The pictures are to be left out when the listing below is reproduced word for word.
↓
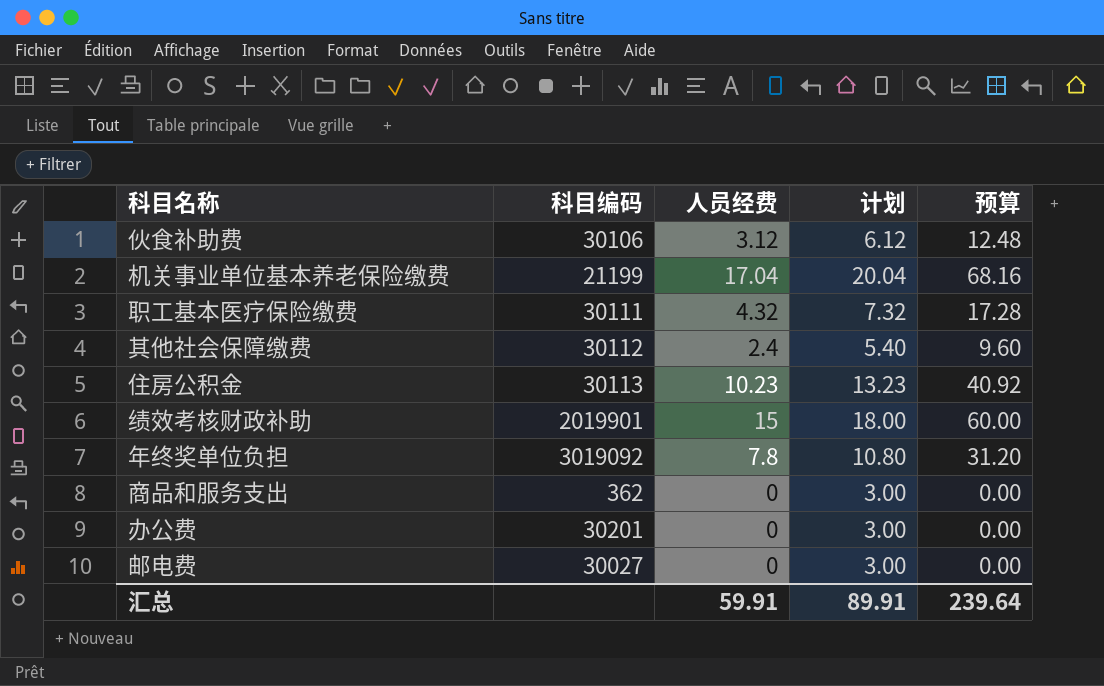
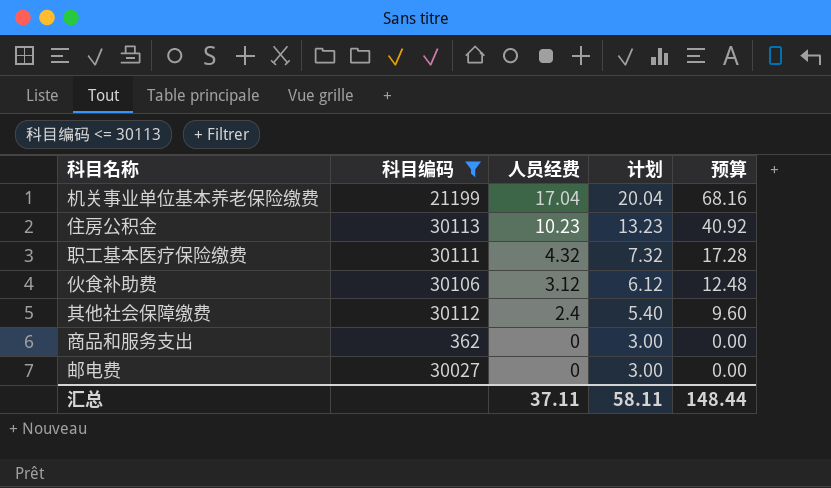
filter: none -> 科目编码 <= 30113
row order: none -> 人员经费 descending
汇总 | 人员经费: 59.91 -> 37.11
汇总 | 计划: 89.91 -> 58.11
汇总 | 预算: 239.64 -> 148.44

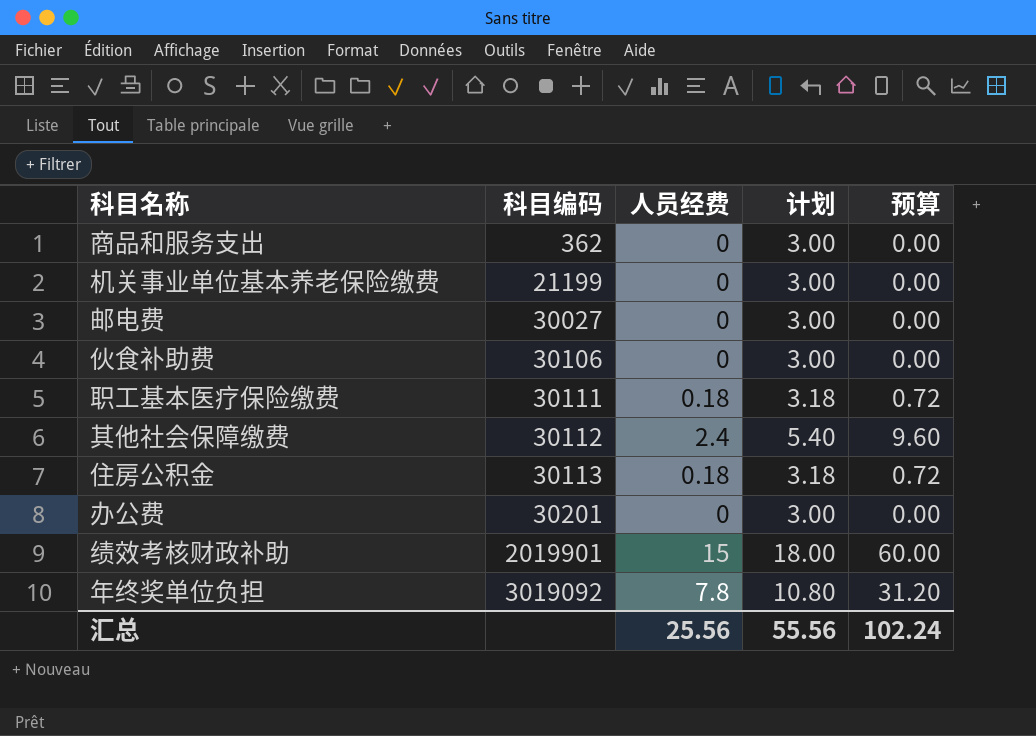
filter: 科目编码 <= 30113 -> none
row order: 人员经费 descending -> 科目编码 ascending
机关事业单位基本养老保险缴费 | 人员经费: 17.04 -> 0
机关事业单位基本养老保险缴费 | 计划: 20.04 -> 3.00
机关事业单位基本养老保险缴费 | 预算: 68.16 -> 0.00
伙食补助费 | 人员经费: 3.12 -> 0
伙食补助费 | 计划: 6.12 -> 3.00
伙食补助费 | 预算: 12.48 -> 0.00
职工基本医疗保险缴费 | 人员经费: 4.32 -> 0.18
职工基本医疗保险缴费 | 计划: 7.32 -> 3.18
职工基本医疗保险缴费 | 预算: 17.28 -> 0.72
住房公积金 | 人员经费: 10.23 -> 0.18
住房公积金 | 计划: 13.23 -> 3.18
住房公积金 | 预算: 40.92 -> 0.72
汇总 | 人员经费: 37.11 -> 25.56
汇总 | 计划: 58.11 -> 55.56
汇总 | 预算: 148.44 -> 102.24

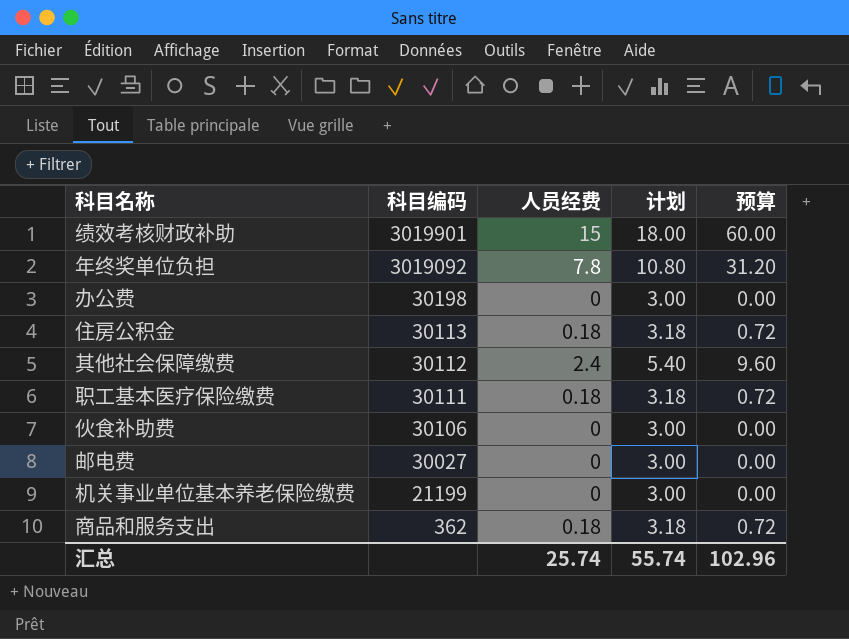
row order: 科目编码 ascending -> 科目编码 descending
绩效考核财政补助 | 科目编码: 2019901 -> 3019901
办公费 | 科目编码: 30201 -> 30198
商品和服务支出 | 人员经费: 0 -> 0.18
商品和服务支出 | 计划: 3.00 -> 3.18
商品和服务支出 | 预算: 0.00 -> 0.72
汇总 | 人员经费: 25.56 -> 25.74
汇总 | 计划: 55.56 -> 55.74
汇总 | 预算: 102.24 -> 102.96

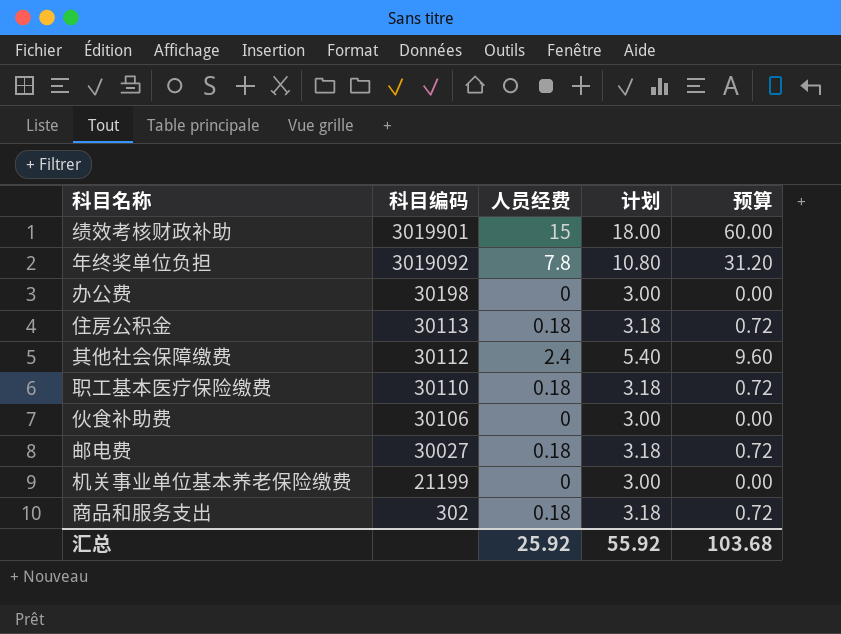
职工基本医疗保险缴费 | 科目编码: 30111 -> 30110
邮电费 | 人员经费: 0 -> 0.18
邮电费 | 计划: 3.00 -> 3.18
邮电费 | 预算: 0.00 -> 0.72
商品和服务支出 | 科目编码: 362 -> 302
汇总 | 人员经费: 25.74 -> 25.92
汇总 | 计划: 55.74 -> 55.92
汇总 | 预算: 102.96 -> 103.68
↑
**Answer to this task**
filter: none -> 科目编码 <= 30113
row order: none -> 人员经费 descending
汇总 | 人员经费: 59.91 -> 37.11
汇总 | 计划: 89.91 -> 58.11
汇总 | 预算: 239.64 -> 148.44

filter: 科目编码 <= 30113 -> none
row order: 人员经费 descending -> 科目编码 ascending
机关事业单位基本养老保险缴费 | 人员经费: 17.04 -> 0
机关事业单位基本养老保险缴费 | 计划: 20.04 -> 3.00
机关事业单位基本养老保险缴费 | 预算: 68.16 -> 0.00
伙食补助费 | 人员经费: 3.12 -> 0
伙食补助费 | 计划: 6.12 -> 3.00
伙食补助费 | 预算: 12.48 -> 0.00
职工基本医疗保险缴费 | 人员经费: 4.32 -> 0.18
职工基本医疗保险缴费 | 计划: 7.32 -> 3.18
职工基本医疗保险缴费 | 预算: 17.28 -> 0.72
住房公积金 | 人员经费: 10.23 -> 0.18
住房公积金 | 计划: 13.23 -> 3.18
住房公积金 | 预算: 40.92 -> 0.72
汇总 | 人员经费: 37.11 -> 25.56
汇总 | 计划: 58.11 -> 55.56
汇总 | 预算: 148.44 -> 102.24

row order: 科目编码 ascending -> 科目编码 descending
绩效考核财政补助 | 科目编码: 2019901 -> 3019901
办公费 | 科目编码: 30201 -> 30198
商品和服务支出 | 人员经费: 0 -> 0.18
商品和服务支出 | 计划: 3.00 -> 3.18
商品和服务支出 | 预算: 0.00 -> 0.72
汇总 | 人员经费: 25.56 -> 25.74
汇总 | 计划: 55.56 -> 55.74
汇总 | 预算: 102.24 -> 102.96

职工基本医疗保险缴费 | 科目编码: 30111 -> 30110
邮电费 | 人员经费: 0 -> 0.18
邮电费 | 计划: 3.00 -> 3.18
邮电费 | 预算: 0.00 -> 0.72
商品和服务支出 | 科目编码: 362 -> 302
汇总 | 人员经费: 25.74 -> 25.92
汇总 | 计划: 55.74 -> 55.92
汇总 | 预算: 102.96 -> 103.68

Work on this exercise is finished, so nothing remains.